Items from a dataset:
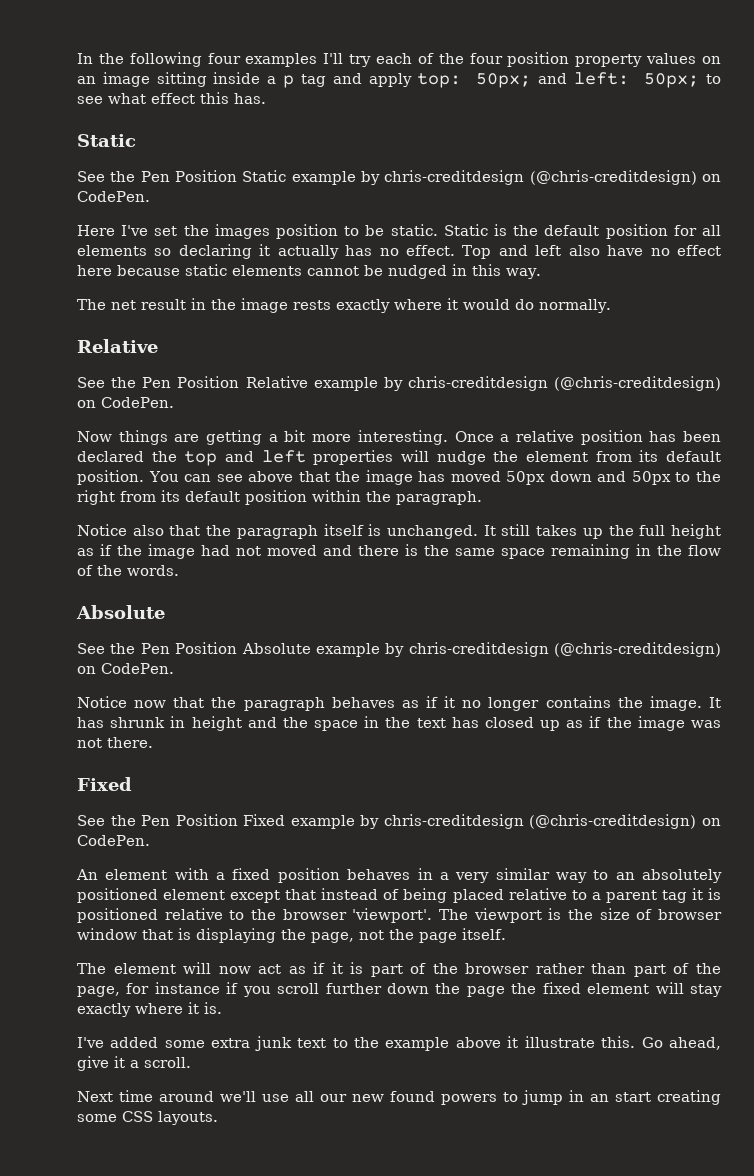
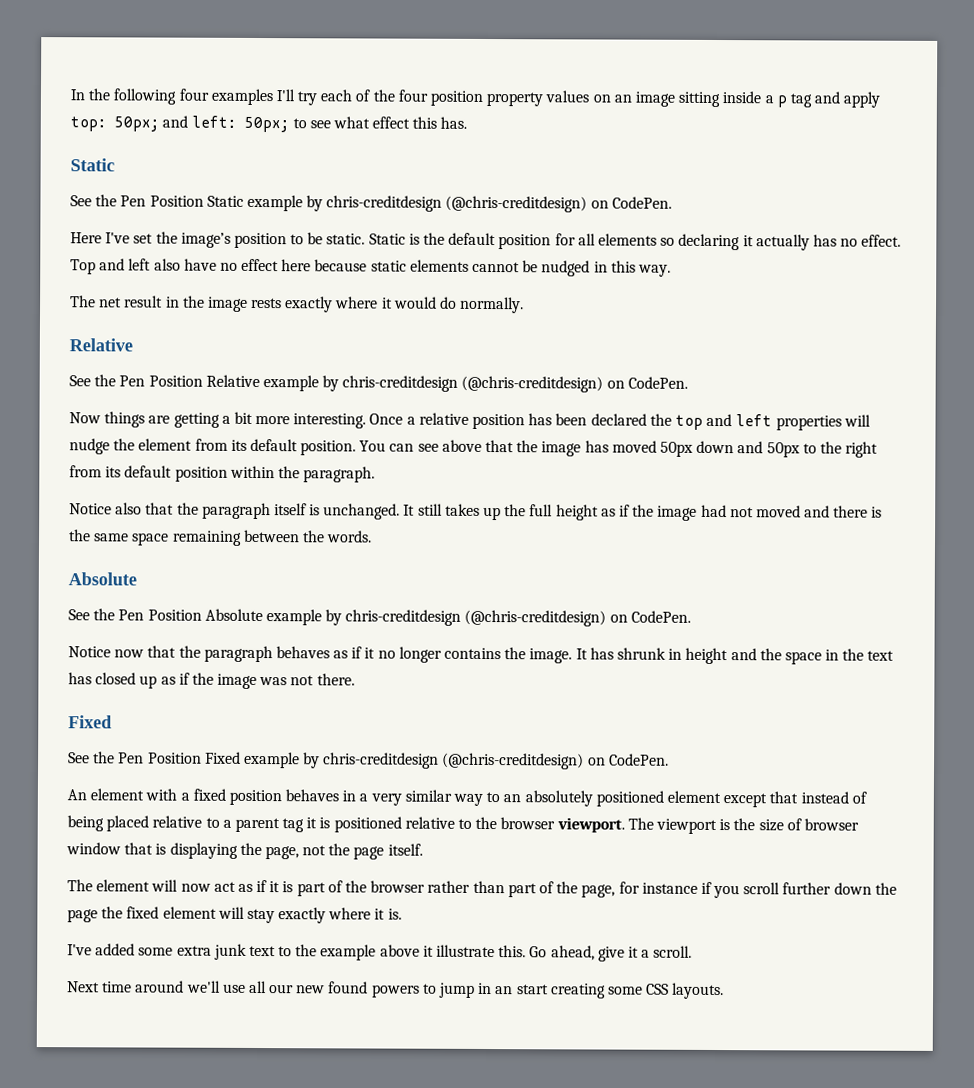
- Here I've set the images position to be static.
+ Here I've set the image’s position to be static.
- It still takes up the full height as if the image had not moved and there is the same space remaining in the flow of the words.
+ It still takes up the full height as if the image had not moved and there is the same space remaining between the words.
- An element with a fixed position behaves in a very similar way to an absolutely positioned element except that instead of being placed relative to a parent tag it is positioned relative to the browser 'viewport'.
+ An element with a fixed position behaves in a very similar way to an absolutely positioned element except that instead of being placed relative to a parent tag it is positioned relative to the browser viewport.

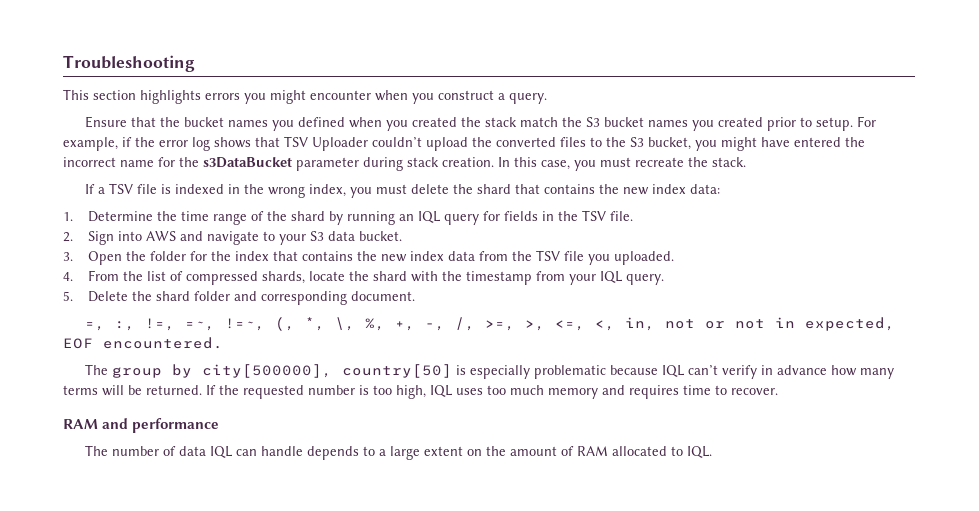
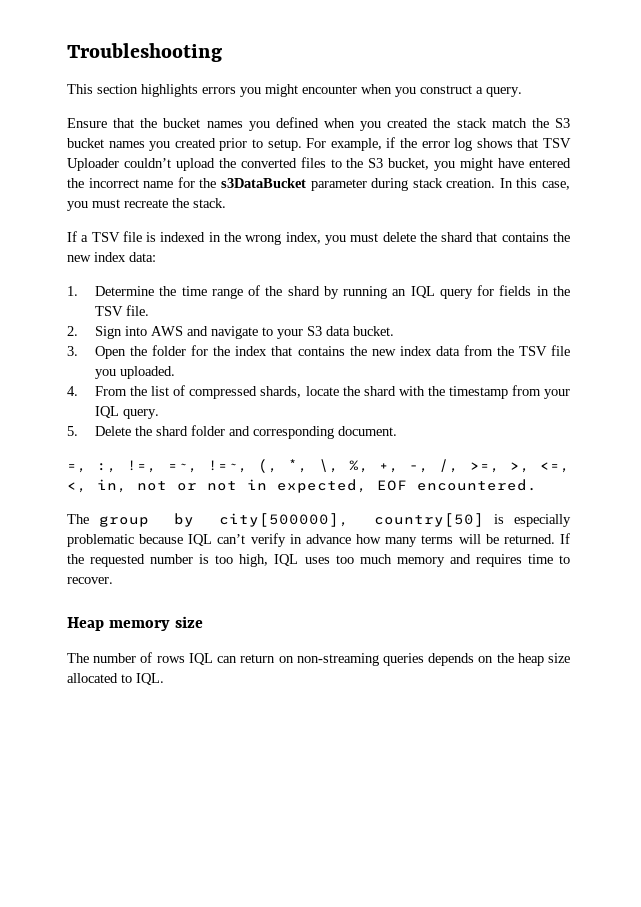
- RAM and performance
+ Heap memory size
- The number of data IQL can handle depends to a large extent on the amount of RAM allocated to IQL.
+ The number of rows IQL can return on non-streaming queries depends on the heap size allocated to IQL.

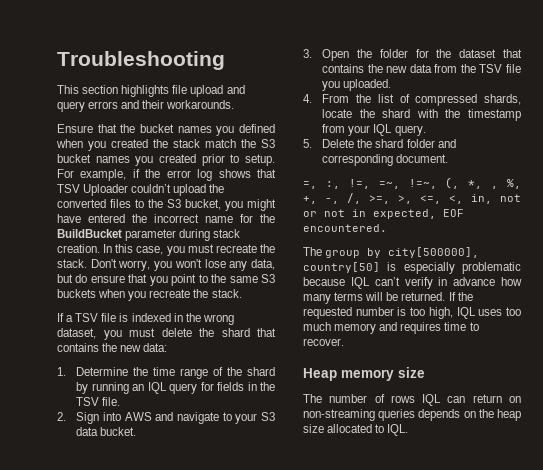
- This section highlights errors you might encounter when you construct a query.
+ This section highlights file upload and query errors and their workarounds.
- For example, if the error log shows that TSV Uploader couldn’t upload the converted files to the S3 bucket, you might have entered the incorrect name for the s3DataBucket parameter during stack creation.
+ For example, if the error log shows that TSV Uploader couldn’t upload the converted files to the S3 bucket, you might have entered the incorrect name for the BuildBucket parameter during stack creation.
+ Don't worry, you won't lose any data, but do ensure that you point to the same S3 buckets when you recreate the stack.
- If a TSV file is indexed in the wrong index, you must delete the shard that contains the new index data:
+ If a TSV file is indexed in the wrong dataset, you must delete the shard that contains the new data:
- 3. Open the folder for the index that contains the new index data from the TSV file you uploaded.
+ 3. Open the folder for the dataset that contains the new data from the TSV file you uploaded.
- =, :, !=, =~, !=~, (, *, \, %, +, -, /, >=, >, <=, <, in, not or not in expected, EOF encountered.
+ =, :, !=, =~, !=~, (, *, , %, +, -, /, >=, >, <=, <, in, not or not in expected, EOF encountered.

## PROBLEM DESCRIPTION
Return, word for word, every line from the line with "new data from the TSV file you uploaded." to the final line of the data.

## EXERCISE RESULT
+ 3. Open the folder for the dataset that contains the new data from the TSV file you uploaded.
- =, :, !=, =~, !=~, (, *, \, %, +, -, /, >=, >, <=, <, in, not or not in expected, EOF encountered.
+ =, :, !=, =~, !=~, (, *, , %, +, -, /, >=, >, <=, <, in, not or not in expected, EOF encountered.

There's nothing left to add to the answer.